[SUPPLIED DATA]
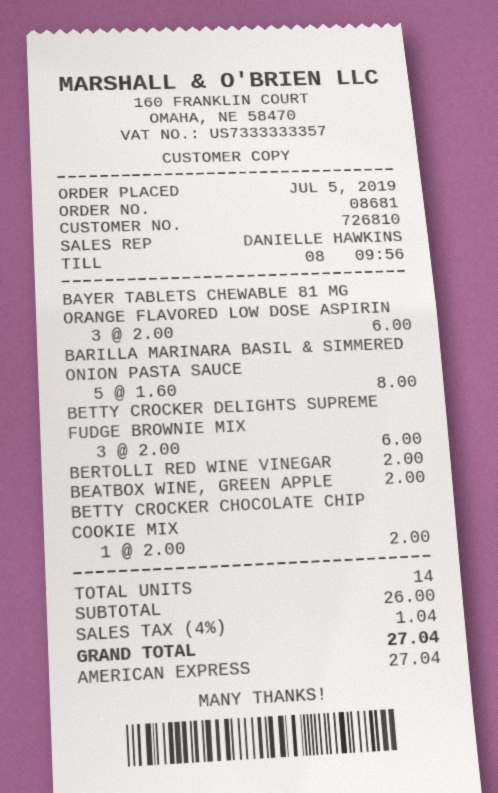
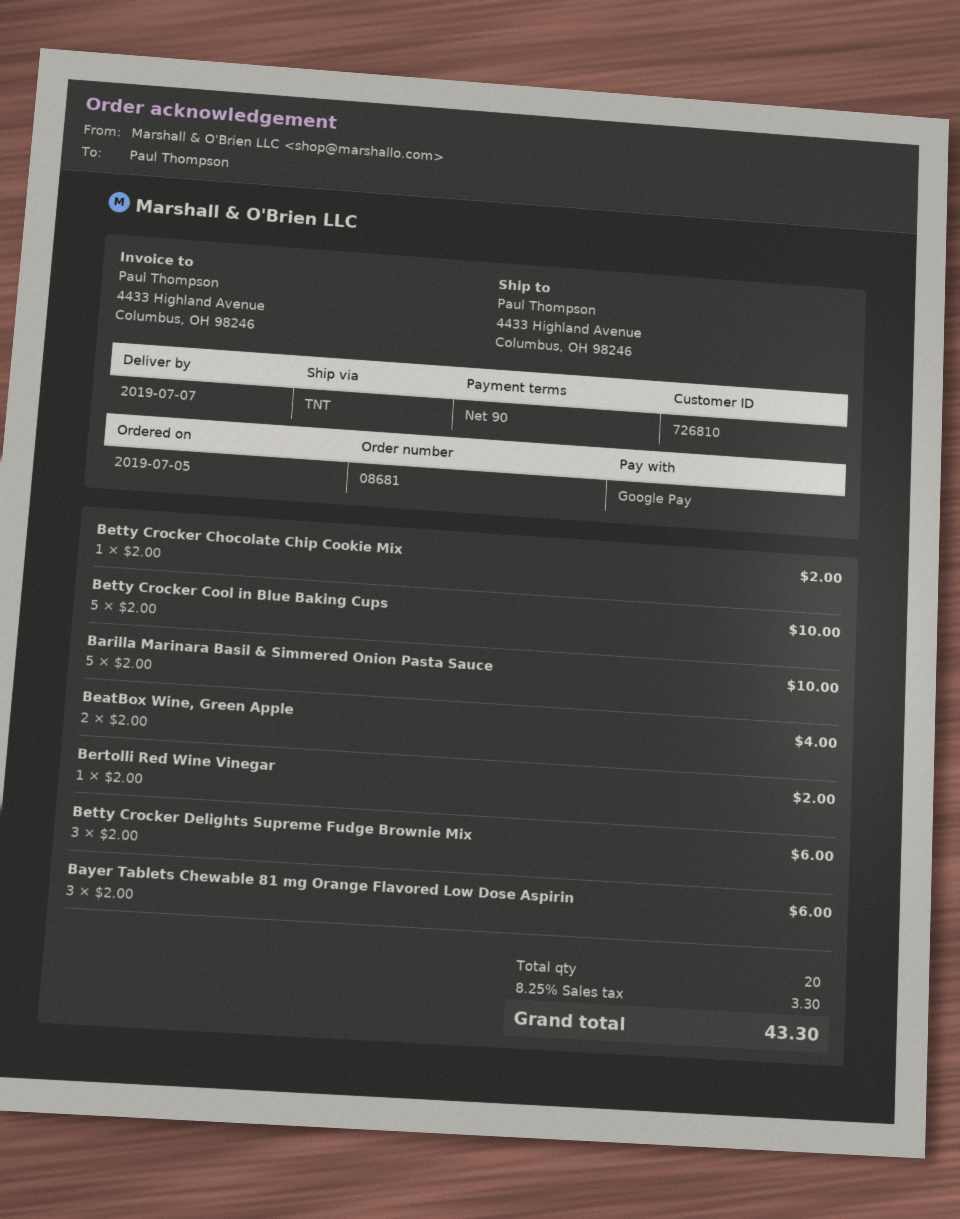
payment method: American Express -> Google Pay
BARILLA MARINARA BASIL & SIMMERED ONION PASTA SAUCE: 5 x 1.60 = 8.00 -> 5 x 2.00 = 10.00
BEATBOX WINE, GREEN APPLE: 1 x 2.00 = 2.00 -> 2 x 2.00 = 4.00
Betty Crocker Cool in Blue Baking Cups: none -> 5 x 2.00 = 10.00
total quantity: 14 -> 20
tax: 4% = 1.04 -> 8.25% = 3.30
total: 27.04 -> 43.30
[/SUPPLIED DATA]
WHAT NEEDS TO BE DONE - For this exercise, give the listing again exactly as written, with the pictures omitted.

ANSWER TO THIS PROBLEM -
payment method: American Express -> Google Pay
BARILLA MARINARA BASIL & SIMMERED ONION PASTA SAUCE: 5 x 1.60 = 8.00 -> 5 x 2.00 = 10.00
BEATBOX WINE, GREEN APPLE: 1 x 2.00 = 2.00 -> 2 x 2.00 = 4.00
Betty Crocker Cool in Blue Baking Cups: none -> 5 x 2.00 = 10.00
total quantity: 14 -> 20
tax: 4% = 1.04 -> 8.25% = 3.30
total: 27.04 -> 43.30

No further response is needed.